The different types of carbohydrates are:

  • Simple sugars (or monosaccharides). These are the sugars that are absorbed the fastest. Think of the dextro that you might take during exercise, for example. But honey, sweets and fruit also contain this type of sugars. The body absorbs these sugars quickly, resulting in a glucose peak. This peak of simple sugars often drops again quickly. Is fruit just as unhealthy as dextro? That is not entirely the case, because fruit also contains vitamins, minerals and fiber. The fibers in fruit ensure that the sugars are absorbed less quickly, but there are indeed many sugars in fruit. So be careful with that glass of fruit juice!
  • Double sugars (or disaccharides). These are sugars that are a bit more complex, so that the body has to do a little more effort to break down these sugars into glucose. An example of this is lactose which is in dairy products, but also the normal table sugar is an example of this. As an example: a container of low-fat quark with fruit therefore consists entirely of simple and double sugars.
  • Multiple sugars (or starches). These are the most complex sugars. The body has to work hardest for these sugars to convert them into glucose. This ensures that these sugars often cause a lower peak, but that the glucose levels remain higher for longer because the body is still processing it. Examples of products containing these multiple sugars are wholemeal bread, potatoes and brown rice. These long chains of sugars must first be “cut up” by the body into the simple sugars. This makes digestion take longer.

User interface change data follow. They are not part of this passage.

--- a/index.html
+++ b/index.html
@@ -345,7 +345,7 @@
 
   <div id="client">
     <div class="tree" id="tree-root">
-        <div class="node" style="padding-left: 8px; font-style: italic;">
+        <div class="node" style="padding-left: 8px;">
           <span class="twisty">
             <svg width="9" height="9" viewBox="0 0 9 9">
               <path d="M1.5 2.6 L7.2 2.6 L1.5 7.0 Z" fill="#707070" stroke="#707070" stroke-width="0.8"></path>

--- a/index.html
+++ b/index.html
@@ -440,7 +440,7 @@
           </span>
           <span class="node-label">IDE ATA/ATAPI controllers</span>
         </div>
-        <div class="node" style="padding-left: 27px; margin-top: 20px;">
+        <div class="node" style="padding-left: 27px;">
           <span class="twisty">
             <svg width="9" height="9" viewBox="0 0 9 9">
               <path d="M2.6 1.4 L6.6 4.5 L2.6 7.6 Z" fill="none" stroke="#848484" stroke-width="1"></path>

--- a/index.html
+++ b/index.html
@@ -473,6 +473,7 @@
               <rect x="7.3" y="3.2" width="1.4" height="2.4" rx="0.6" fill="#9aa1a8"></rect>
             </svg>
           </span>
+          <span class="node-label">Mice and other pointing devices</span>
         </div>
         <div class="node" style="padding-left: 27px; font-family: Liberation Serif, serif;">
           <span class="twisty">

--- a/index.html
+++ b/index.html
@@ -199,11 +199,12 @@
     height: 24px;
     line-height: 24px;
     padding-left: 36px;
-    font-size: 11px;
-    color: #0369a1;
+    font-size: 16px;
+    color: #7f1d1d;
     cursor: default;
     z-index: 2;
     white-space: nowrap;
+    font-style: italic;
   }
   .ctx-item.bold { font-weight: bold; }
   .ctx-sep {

Glucose, weight and energy
Carbohydrates are converted into glucose in the body and stored in the liver and muscles to serve as fuel when our body needs it. The excess glucose is converted into fat by means of insulin. There are several types of fat in the body, the best known are visceral (between organs) and subcutaneous (subcutaneous) fat. Visceral fat is the type of fat that collects behind the abdominal muscles and cannot be grasped. Too much visceral fat is unhealthy and can lead to health risks. Peaks in glucose are often followed by dips. This can cause the well-known “after lunch / dinner dip” and again a feeling of hunger. Do you ever suffer from concentration problems after lunch? This may be due to a wrong choice of diet. Because we work from home more often due to corona and automatically have more problems with concentration, choosing the right lunch can help you through the day.

So we want to avoid the following situation:

Glucose levels gaining weight and feeling tired leading to prediabetic

We prefer to choose food that does not cause an excessive increase and decrease:

Glucose levels stable

How do you put together a balanced meal that neither leads to a significant increase nor a sharp drop? Since everyone reacts differently to food, you may have to make adjustments to greater or lesser extent. It does not necessarily mean that you should exclude all sugars or carbohydrates from your diet. Adjusting the types of carbohydrates, the combination with the right fats, portion sizes and the right amount of exercise (think of a walk after dinner, for example) can make all the difference for you.